*SUPPLIED DATA*.

==================================================

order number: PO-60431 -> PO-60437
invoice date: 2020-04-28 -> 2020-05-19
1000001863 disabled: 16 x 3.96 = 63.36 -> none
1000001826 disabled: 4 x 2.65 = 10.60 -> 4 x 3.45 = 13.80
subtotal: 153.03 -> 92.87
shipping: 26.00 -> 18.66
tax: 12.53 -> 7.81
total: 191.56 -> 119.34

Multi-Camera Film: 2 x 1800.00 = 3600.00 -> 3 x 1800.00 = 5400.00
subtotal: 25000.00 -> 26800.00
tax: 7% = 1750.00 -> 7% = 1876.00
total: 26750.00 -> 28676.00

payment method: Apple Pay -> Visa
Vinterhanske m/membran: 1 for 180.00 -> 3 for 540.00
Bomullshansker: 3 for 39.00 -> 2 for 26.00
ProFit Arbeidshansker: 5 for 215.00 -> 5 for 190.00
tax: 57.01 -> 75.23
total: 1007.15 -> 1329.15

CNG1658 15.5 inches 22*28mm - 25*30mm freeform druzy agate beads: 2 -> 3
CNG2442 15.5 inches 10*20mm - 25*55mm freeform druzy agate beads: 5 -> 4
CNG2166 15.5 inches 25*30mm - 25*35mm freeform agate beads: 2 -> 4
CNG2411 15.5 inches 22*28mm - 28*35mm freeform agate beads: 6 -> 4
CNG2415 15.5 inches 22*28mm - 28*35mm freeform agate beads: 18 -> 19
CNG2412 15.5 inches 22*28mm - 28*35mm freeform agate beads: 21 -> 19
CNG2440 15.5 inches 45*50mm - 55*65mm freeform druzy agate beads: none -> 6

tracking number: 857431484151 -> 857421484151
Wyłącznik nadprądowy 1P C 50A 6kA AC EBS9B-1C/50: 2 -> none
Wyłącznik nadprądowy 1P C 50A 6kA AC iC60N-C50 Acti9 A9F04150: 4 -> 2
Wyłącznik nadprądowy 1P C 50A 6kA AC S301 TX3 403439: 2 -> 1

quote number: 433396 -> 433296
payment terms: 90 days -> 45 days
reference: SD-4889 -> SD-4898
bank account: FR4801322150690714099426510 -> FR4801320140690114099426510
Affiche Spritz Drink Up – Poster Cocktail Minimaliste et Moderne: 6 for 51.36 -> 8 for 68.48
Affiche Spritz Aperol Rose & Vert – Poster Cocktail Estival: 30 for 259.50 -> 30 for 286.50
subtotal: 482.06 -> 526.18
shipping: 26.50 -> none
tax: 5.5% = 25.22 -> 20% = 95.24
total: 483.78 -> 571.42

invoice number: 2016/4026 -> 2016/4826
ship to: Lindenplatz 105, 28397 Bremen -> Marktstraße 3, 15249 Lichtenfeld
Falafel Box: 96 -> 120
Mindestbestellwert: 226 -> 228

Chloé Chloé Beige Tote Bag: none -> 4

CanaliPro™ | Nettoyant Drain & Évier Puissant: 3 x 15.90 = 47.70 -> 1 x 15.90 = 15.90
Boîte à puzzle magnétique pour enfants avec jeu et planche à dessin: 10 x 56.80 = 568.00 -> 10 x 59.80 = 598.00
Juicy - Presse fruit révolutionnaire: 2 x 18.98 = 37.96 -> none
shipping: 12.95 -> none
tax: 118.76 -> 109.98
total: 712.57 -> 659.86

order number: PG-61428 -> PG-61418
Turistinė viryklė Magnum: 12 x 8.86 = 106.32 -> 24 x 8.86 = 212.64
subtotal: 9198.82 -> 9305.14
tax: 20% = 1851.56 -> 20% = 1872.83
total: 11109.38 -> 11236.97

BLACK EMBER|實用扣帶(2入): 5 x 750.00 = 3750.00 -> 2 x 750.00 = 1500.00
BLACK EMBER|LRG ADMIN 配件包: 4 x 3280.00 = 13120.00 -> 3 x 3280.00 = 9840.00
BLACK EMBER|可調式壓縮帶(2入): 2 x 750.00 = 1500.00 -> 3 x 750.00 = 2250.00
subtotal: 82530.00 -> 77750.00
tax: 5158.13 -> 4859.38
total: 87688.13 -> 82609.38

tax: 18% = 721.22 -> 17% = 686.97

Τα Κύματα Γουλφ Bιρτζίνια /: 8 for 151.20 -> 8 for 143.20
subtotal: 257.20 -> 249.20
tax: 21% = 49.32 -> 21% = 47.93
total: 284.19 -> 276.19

==================================================

*WHAT THE EXERCISE ASKS*. Reproduce the lines above, beginning at the line with "invoice date: 2020-04-28 -> 2020-05-19" and stopping after the line with "total: 191.56 -> 119.34", exactly as they are.

*THE COMPLETED TASK*.
invoice date: 2020-04-28 -> 2020-05-19
1000001863 disabled: 16 x 3.96 = 63.36 -> none
1000001826 disabled: 4 x 2.65 = 10.60 -> 4 x 3.45 = 13.80
subtotal: 153.03 -> 92.87
shipping: 26.00 -> 18.66
tax: 12.53 -> 7.81
total: 191.56 -> 119.34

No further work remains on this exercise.